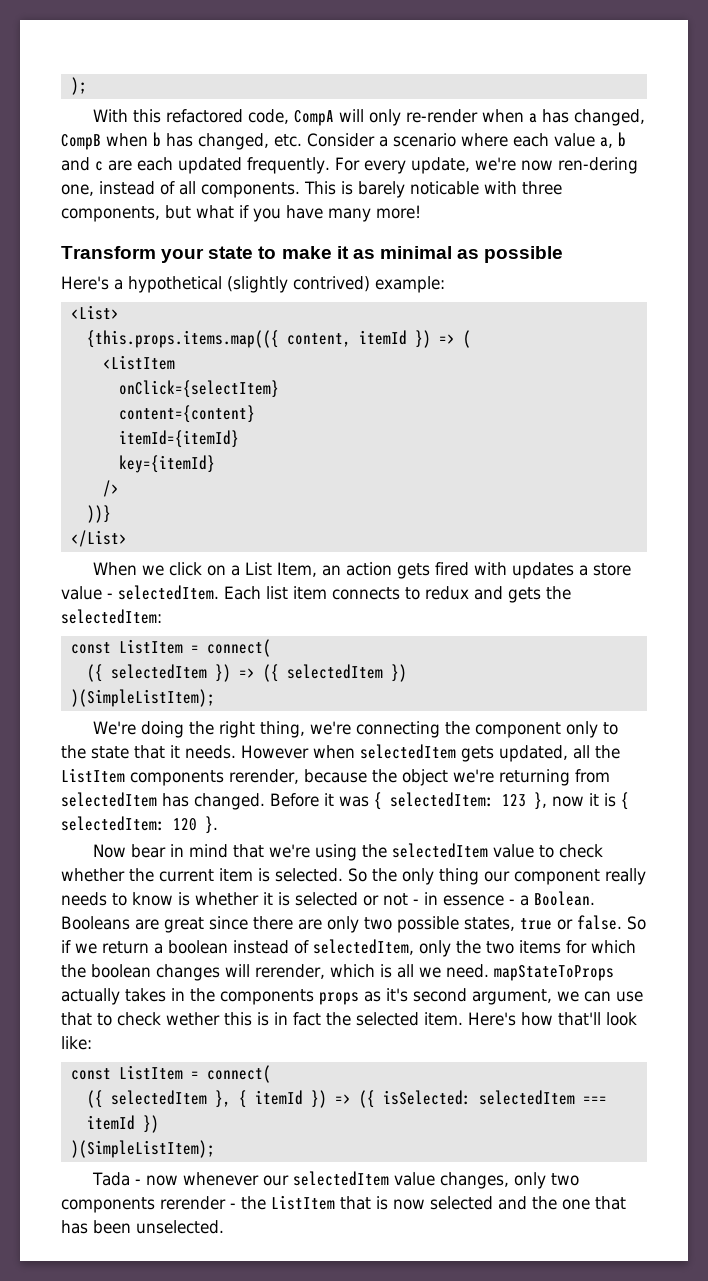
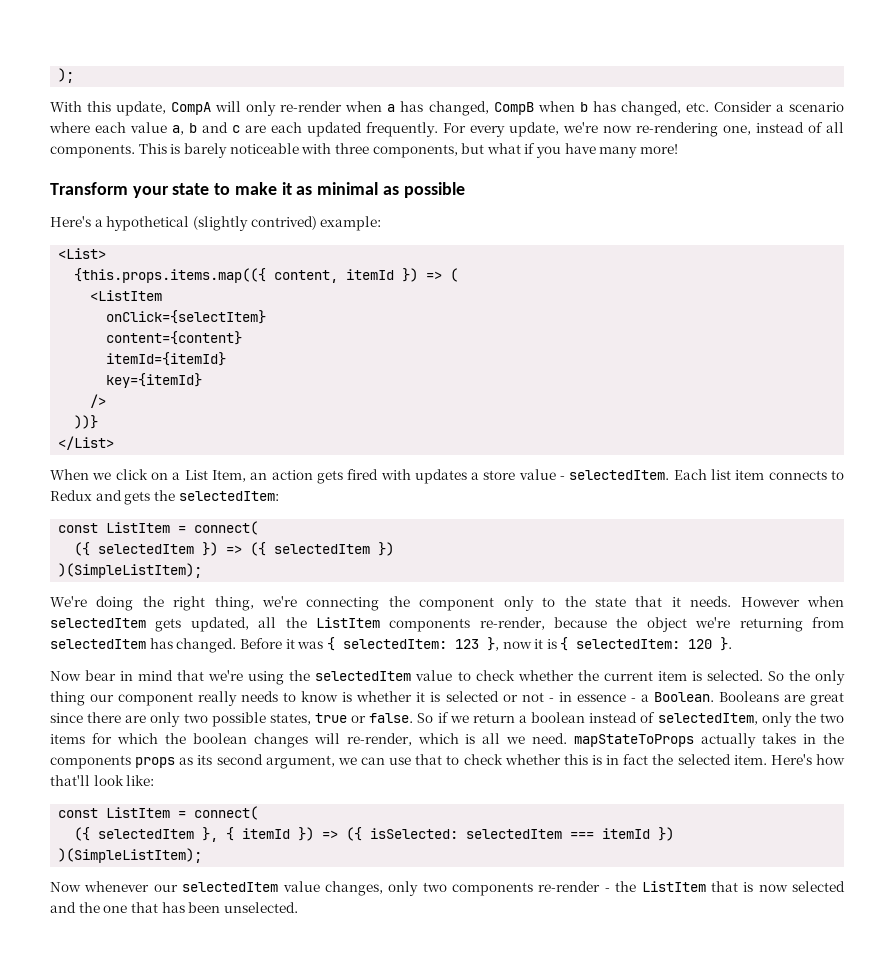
[165,109,289,124] refactored code, -> [116,101,167,116] update,
[557,157,638,174] ren-dering -> [636,122,718,137] re-rendering
[410,181,479,195] noticable -> [229,143,299,154] noticeable
[425,586,469,600] redux -> [50,490,92,501] Redux
[229,769,299,784] rerender, -> [479,617,545,630] re-render,
[255,964,325,979] rerender, -> [346,733,412,746] re-render,
[386,988,408,1002] it's -> [197,755,213,765] its
[166,1012,220,1026] wether -> [504,754,561,765] whether
[91,1172,178,1186] Tada - now -> [50,882,81,892] Now
[160,1196,226,1210] rerender -> [538,881,601,892] re-render

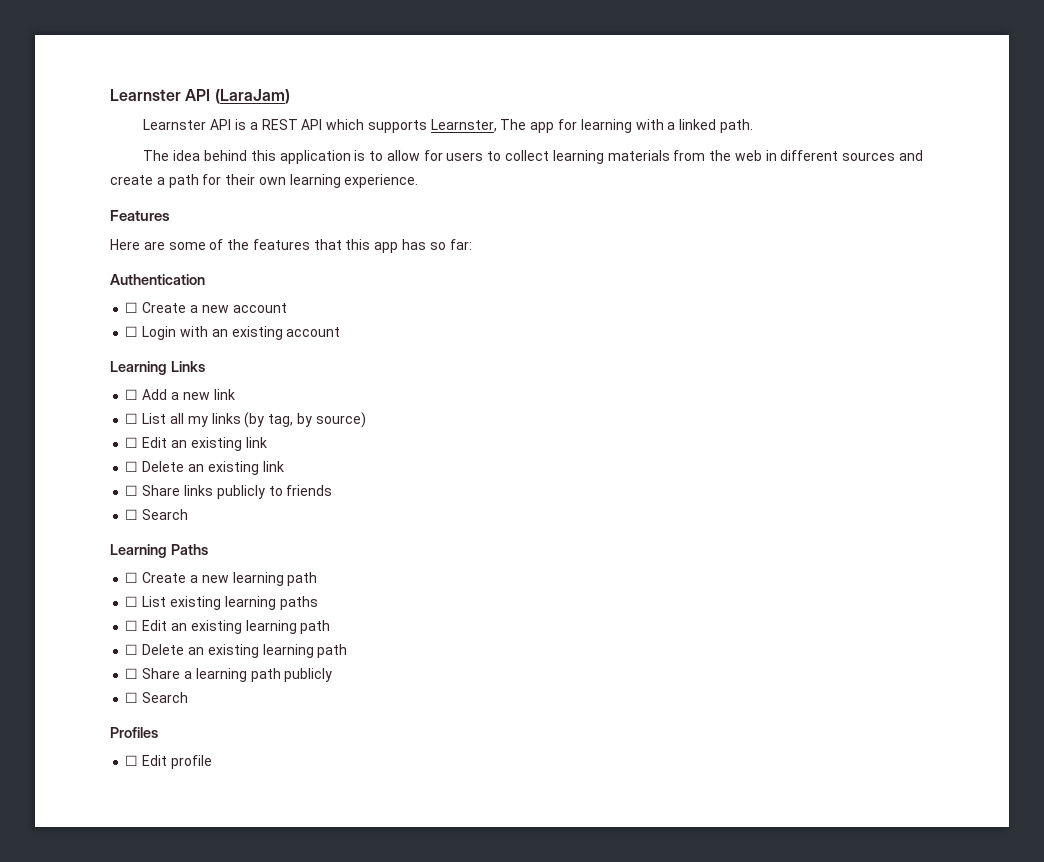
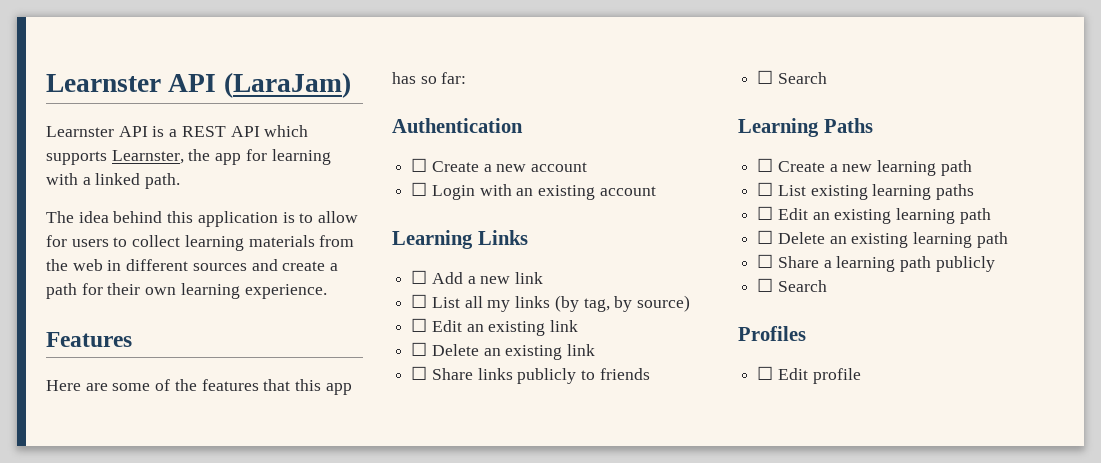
[500,119,527,130] The -> [188,149,211,161] the

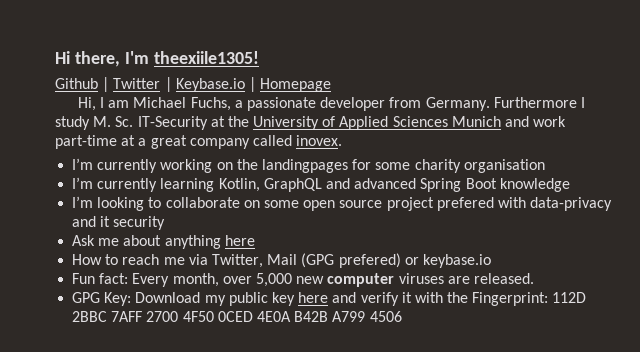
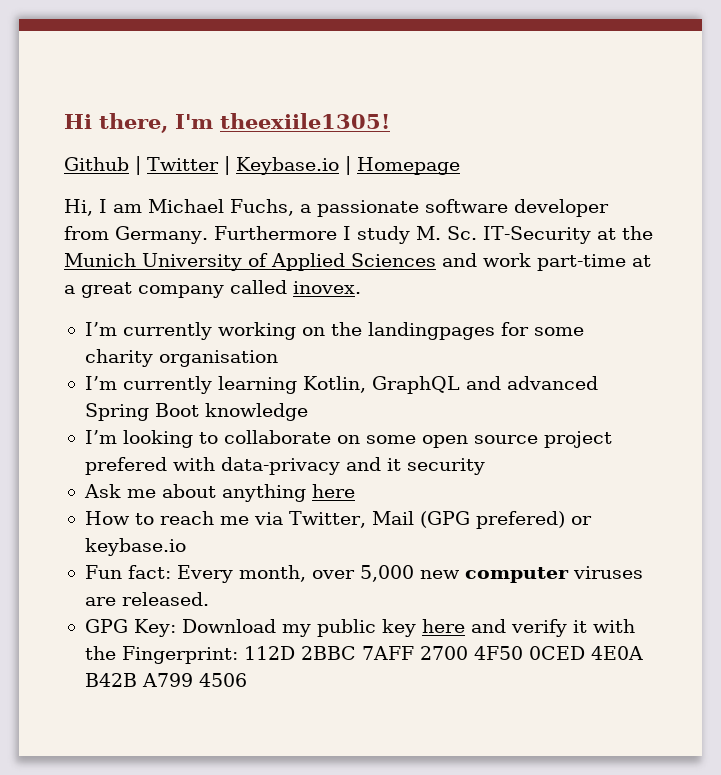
(316, 104) none -> [425,199,508,213] software
(249, 121) none -> [64,253,136,267] Munich
[451,116,501,127] Munich -> (436, 260) none

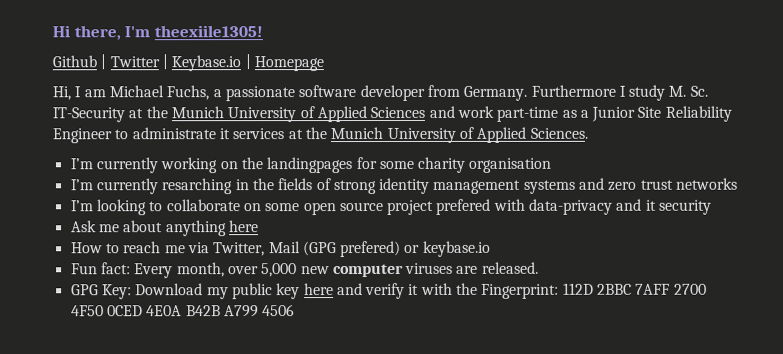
[632,255,651,267] [64,280,361,298] at a great company called inovex. -> [561,105,732,122] [52,126,588,144] as a Junior Site Reliability Engineer to administrate it services at the Munich University of Applied Sciences.
[217,376,598,394] [84,403,308,421] learning Kotlin, GraphQL and advanced Spring Boot knowledge -> [162,177,739,195] resarching in the fields of strong identity management systems and zero trust networks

:::::

**Task to complete**
Only the records, copied exactly and without pictures, should make up the answer.

**Exercise result**
[165,109,289,124] refactored code, -> [116,101,167,116] update,
[557,157,638,174] ren-dering -> [636,122,718,137] re-rendering
[410,181,479,195] noticable -> [229,143,299,154] noticeable
[425,586,469,600] redux -> [50,490,92,501] Redux
[229,769,299,784] rerender, -> [479,617,545,630] re-render,
[255,964,325,979] rerender, -> [346,733,412,746] re-render,
[386,988,408,1002] it's -> [197,755,213,765] its
[166,1012,220,1026] wether -> [504,754,561,765] whether
[91,1172,178,1186] Tada - now -> [50,882,81,892] Now
[160,1196,226,1210] rerender -> [538,881,601,892] re-render

[500,119,527,130] The -> [188,149,211,161] the

(316, 104) none -> [425,199,508,213] software
(249, 121) none -> [64,253,136,267] Munich
[451,116,501,127] Munich -> (436, 260) none

[632,255,651,267] [64,280,361,298] at a great company called inovex. -> [561,105,732,122] [52,126,588,144] as a Junior Site Reliability Engineer to administrate it services at the Munich University of Applied Sciences.
[217,376,598,394] [84,403,308,421] learning Kotlin, GraphQL and advanced Spring Boot knowledge -> [162,177,739,195] resarching in the fields of strong identity management systems and zero trust networks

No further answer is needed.